Shelley King and Ian Bartholomew captured a horrified nation to shine a light on coercive abuse in harrowing but engaging episodes, proving that there is more to Shelley’s talents than Yasmeen setting up the local community centre.

Right now, Sue Nicholls is breaking many a heart with Audrey’s suicide attempt amid her family’s arguments around her will, and newcomer Stu is about to be the beating heart of the summer’s most prominent storyline.

Despite being soap’s longest running character of all time, there is never too long of a rest for Ken Barlow as his ex flame Wendy Crozier has returned to give him more material. And I am also giddy with excitement to see the gorgeous Rula Lenska back as the classy but sarcastic Claudia, another of Ken’s former flames.

These storylines are not at the expense of the other generations in the show; in fact what Coronation Street does so well is blend the character groups together.

Stu was introduced as a homeless man who helped a down on her luck Kelly and the pair have been BFFs since, bringing out sides to one another that have made them both layered.

And every character that Roy Cropper, played by the legend that is David Neilson, is paired with flourishes as a result.

Most notably, his touching and powerful support of niece Nina during the hate crime ordeal, has been lauded by viewers and critics alike, with awards flying in all over the shop.

Other soaps might feel like they are being savvy by placing the focus on the younger groups, but the stalwarts are the ones who have kept the show alive until now; the bread and butter of the genre.

Stu’s intriguing secret will be the central storyline of the summer (Picture: ITV)

By giving sublime actors wide ranging material from comedy to tragedy and everything in between, Coronation Street manages to hold onto long termers more than any other soap.
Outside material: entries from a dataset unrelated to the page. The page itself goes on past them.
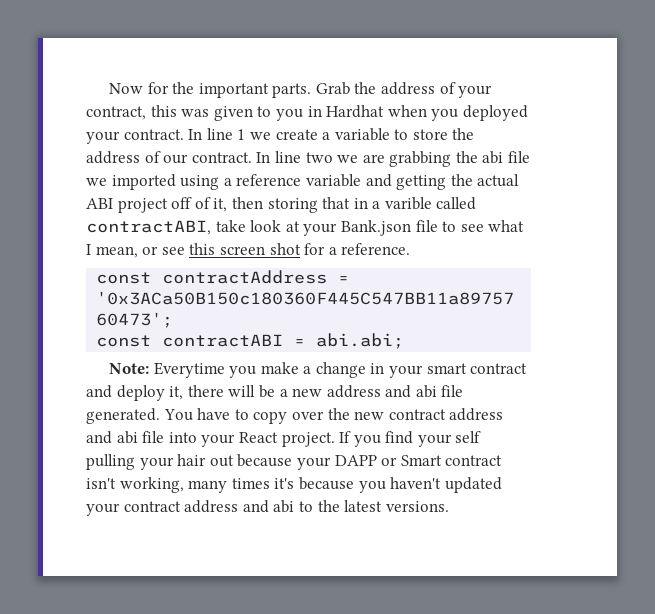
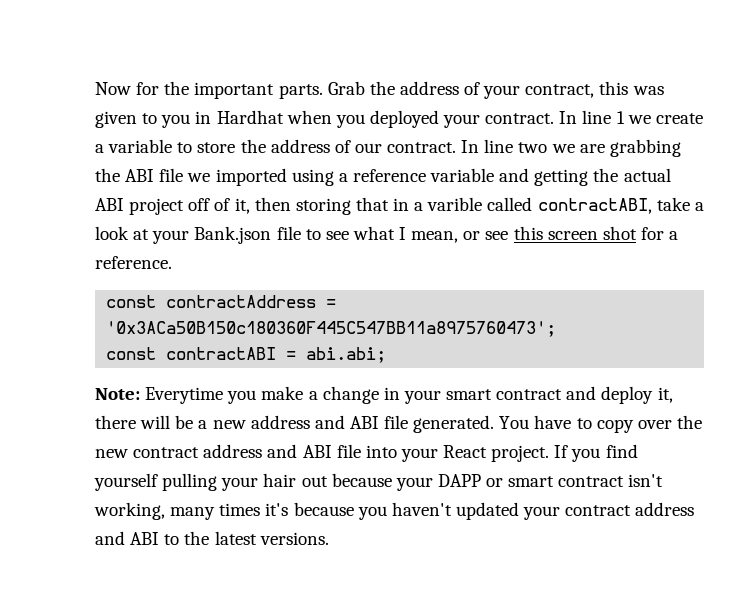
[482,151,504,164] abi -> [125,169,155,182] ABI
(246, 226) none -> [694,202,704,211] a
[415,385,437,398] abi -> [349,416,379,429] ABI
[116,431,138,444] abi -> [302,445,332,458] ABI
[417,431,482,447] your self -> [94,473,158,491] yourself
[400,455,442,466] Smart -> [508,476,555,487] smart
[273,500,295,513] abi -> [130,532,160,545] ABI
Emmerdale and EastEnders are lacking any real representation for older age groups. We have lost a lot of stalwarts over recent years – characters like Edna Birch and Betty Eagleton propping up the Woolpack bar for a gossip and a snipe really added that community depth to the Dales.

There is no coincidence that their most popular newcomer is late seventies, no nonsense Mary, the mum of Rhona.

With award nominations already at her door after mere months, EastEnders and Doctor Who icon Louise Jamieson is proving that there is an absolute appetite for all soap viewers to see every generation have meaty screentime.

EastEnders continues to struggle with the major gaps of lost matriarchs Peggy and Pat, and the departure of quintessentially EastEnders character Dot Cotton hit the show hard.

Characters like this are irreplaceable but the age range is not.

Evelyn in Corrie is key to this; the initial expectation that she will be the next Blanche Hunt was jarring as there is only ever going to be one Blanche.

But now that she is a character of her own, she carries off that necessary and familiar role in the Street while being different enough not be a rip off.

Coronation Street is getting it so right at the moment; Audrey, Stu, Yasmeen, Ken, Wendy and Evelyn being the key players while the show continues to dominate above its rivals proves what we all know.

Without the older generation, a soap is not complete. They bring the history and the familiarity that sets soap aside from any other programme.

Having such a vast array of characters to work with is no easy task; but Corrie is doing itself and its audience a huge favour by ensuring the older generation is an equal part of that mixing pot, rather being relegated to side parts.